La explosión de la burbuja arquitectónica ha dejado ver otras maneras de idear edificios en las que el contexto adquiere peso, los materiales se cargan de responsabilidad y la construcción de la ciudad se convierte en prioritaria frente a la inauguración de nuevos inmuebles aislados. En ese marco, la arquitectura se acerca de nuevo a su habitante. Nos habíamos olvidado de que, por encima de cualquier estilo, la arquitectura debe ser humana.
Que la generación de arquitectos españoles formada para ser la más galáctica, mundana e internacional haya recuperado el genius loci, la sabiduría de la tradición y el gusto –y la lógica- de trabajar con materiales autóctonos podría no ser una paradoja. Al fin y al cabo, matar al padre es condición sine que non para crecer y madurar. Así, son muchos los proyectistas que habiendo estudiado a finales del siglo pasado -cuando como nunca antes se identificó el hacer colectivo de la arquitectura con el nombre de un solo autor- han optado por explorar otros caminos. No es que no quieran tener la fama de las estrellas del rock con las que les hicieron soñar sus profesores. Es que saben que, como Gaudí, Frank Gehry ha habido uno. Y que el tiempo de Norman Foster ya pasó. Ahora toca reinventar la profesión y, para hacerlo, son muchos los que han optado por la originalidad de regresar al origen.
Esto no es solo una reacción frente a la crisis, muchos de los nuevos arquitectos ya estaban abriendo otras vías de investigación y recuperación de tradiciones y saberes antes de que la burbuja estallase. Los derroteros de quien elige dedicar más tiempo a cada obra y no diferenciar entre proyectos alimenticios y proyectos para publicar pasan por tratar de entender en lugar de plantear cómo imponer. El resultado de ese paso atrás es una obra más austera, en general más serena, muchas veces más ingeniosa y casi siempre más satisfactoria.
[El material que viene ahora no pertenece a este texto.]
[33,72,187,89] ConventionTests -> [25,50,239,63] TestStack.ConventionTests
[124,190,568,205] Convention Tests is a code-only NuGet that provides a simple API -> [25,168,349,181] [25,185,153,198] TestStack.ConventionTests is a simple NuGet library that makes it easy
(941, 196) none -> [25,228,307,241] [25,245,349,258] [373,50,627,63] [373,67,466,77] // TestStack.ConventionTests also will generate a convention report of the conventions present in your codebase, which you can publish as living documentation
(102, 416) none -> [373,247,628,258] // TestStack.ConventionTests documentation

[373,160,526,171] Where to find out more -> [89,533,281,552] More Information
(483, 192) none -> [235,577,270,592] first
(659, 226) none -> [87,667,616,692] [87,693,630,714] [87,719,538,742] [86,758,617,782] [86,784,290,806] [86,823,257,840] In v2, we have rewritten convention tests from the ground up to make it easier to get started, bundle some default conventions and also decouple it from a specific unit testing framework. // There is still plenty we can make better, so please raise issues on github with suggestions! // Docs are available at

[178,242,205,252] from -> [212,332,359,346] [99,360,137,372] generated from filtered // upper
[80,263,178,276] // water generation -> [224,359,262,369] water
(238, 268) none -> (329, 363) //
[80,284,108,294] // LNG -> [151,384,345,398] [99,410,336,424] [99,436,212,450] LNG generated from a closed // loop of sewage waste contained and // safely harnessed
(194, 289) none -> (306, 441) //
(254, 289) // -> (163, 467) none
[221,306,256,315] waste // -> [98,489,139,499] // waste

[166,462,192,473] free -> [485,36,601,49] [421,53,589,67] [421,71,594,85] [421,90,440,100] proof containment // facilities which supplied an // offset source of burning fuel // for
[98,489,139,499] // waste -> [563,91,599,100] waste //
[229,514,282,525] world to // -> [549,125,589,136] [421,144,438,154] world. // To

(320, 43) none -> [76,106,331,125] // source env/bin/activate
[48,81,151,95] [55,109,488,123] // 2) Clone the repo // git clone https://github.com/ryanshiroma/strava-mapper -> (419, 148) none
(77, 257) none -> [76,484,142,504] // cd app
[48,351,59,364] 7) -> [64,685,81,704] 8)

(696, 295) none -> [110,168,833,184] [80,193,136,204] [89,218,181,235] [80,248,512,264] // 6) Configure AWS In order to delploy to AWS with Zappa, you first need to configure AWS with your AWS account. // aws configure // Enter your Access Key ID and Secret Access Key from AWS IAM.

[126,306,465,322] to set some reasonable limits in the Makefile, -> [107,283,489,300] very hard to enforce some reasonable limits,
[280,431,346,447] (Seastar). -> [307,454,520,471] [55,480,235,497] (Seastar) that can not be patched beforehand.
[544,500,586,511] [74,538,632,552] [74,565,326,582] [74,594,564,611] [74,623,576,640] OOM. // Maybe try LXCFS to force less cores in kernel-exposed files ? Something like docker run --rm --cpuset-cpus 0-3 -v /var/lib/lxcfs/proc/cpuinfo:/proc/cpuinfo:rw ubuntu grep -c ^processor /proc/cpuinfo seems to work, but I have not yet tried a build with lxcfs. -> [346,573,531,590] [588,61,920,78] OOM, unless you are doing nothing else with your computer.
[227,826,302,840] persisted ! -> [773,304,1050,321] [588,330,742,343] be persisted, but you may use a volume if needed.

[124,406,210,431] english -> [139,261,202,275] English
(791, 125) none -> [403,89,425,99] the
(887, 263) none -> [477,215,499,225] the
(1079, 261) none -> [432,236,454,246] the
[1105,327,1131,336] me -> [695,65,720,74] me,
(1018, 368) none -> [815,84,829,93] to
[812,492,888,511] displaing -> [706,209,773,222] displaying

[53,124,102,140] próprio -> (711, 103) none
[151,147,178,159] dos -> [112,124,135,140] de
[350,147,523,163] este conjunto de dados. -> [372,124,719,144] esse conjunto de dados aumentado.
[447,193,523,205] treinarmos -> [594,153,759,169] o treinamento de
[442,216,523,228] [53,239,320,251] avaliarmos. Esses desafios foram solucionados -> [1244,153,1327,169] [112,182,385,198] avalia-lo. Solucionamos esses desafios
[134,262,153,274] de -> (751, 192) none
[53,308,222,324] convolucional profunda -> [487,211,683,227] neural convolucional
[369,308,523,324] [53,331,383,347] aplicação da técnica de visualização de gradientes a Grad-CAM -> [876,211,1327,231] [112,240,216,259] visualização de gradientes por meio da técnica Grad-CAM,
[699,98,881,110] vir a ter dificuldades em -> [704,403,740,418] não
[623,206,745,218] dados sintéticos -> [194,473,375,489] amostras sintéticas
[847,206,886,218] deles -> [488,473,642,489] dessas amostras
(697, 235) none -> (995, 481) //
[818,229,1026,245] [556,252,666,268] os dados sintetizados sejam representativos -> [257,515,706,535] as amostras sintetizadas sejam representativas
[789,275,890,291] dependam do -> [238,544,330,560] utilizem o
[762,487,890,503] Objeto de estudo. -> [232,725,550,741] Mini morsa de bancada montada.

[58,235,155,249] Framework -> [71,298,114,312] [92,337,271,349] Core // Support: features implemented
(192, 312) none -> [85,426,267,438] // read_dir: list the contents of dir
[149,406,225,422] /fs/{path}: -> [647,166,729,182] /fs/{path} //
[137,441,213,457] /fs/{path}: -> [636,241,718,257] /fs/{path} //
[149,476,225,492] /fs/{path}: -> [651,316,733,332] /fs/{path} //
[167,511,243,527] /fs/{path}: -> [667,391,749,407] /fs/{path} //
El Pritzker chino Wang Shu ha construido proyectos, como el Museo de historia de Ningbo, a partir de los materiales de derribo que abundan en su país. En el Reino Unido, Caruso & St. John iniciaron la recuperación de una estética povera que indaga en la convivencia entre lo nuevo y lo viejo para potenciar la expresión y la memoria de un edificio. En París, Lacaton y Vassal remodelaron el edificio Art Decó del Palais de Tokio sin entrar con la piqueta, todo lo contrario: señalando con su restauración que toda intervención es, en realidad, temporal.
En España, en el sur están habituados a trabajar con presupuestos que, con frecuencia, dividen en dos las cifras que manejan sus colegas del norte de la península para proyectos similares. Ahora puede verse la pericia de estudios como los sevillanos Sol 89 en su Escuela de Hostelería de Medina Sidonia o como los murcianos de I+G en la restauración de la muralla de Aledo a la hora de sacarle jugo a los materiales más humildes, encontrando en ellos sorpresa.
La sucesivas intervenciones de Arturo Franco, o de Churtichaga y de la Quadra, en el Matadero de Madrid han obtenido fuerza arañando las paredes y los espacios del antiguo degolladero. Hace años que, en Mallorca, Francisco Cifuentes o SMS Arquitectos trabajan con cerámicas desnudas, con celosías y materiales sin embellecer mostrando la belleza que encierra ese desnudo.
Por otro lado, es cierto que hay maestros, como Rafael Moneo, que alertan de la dificultad de la suma frente a la siempre efectista resta: “es más fácil diseñar un edificio barato que uno caro”, ha dicho el Pritzker español. No se trata solo de abaratar la arquitectura, se trata de volver a sentirla. Con las manos y en los espacios, no solo a través de los ojos.
La nueva arquitectura lenta que casi parece cocerse en España (tal es el nuevo tempo de la profesión) no es nueva, pero se renueva en su huida del juicio visual. Busca generar otras sensaciones. Hacerse escuchar y dejarse tocar. Esta manera semi-artesana de trabajar altera el panorama no solo urbano, cambia también la economía y hasta los hábitos de consumo. Pero, como sucede con los inmuebles que admiramos, llega para quedarse, sin imponerse, arraigándose.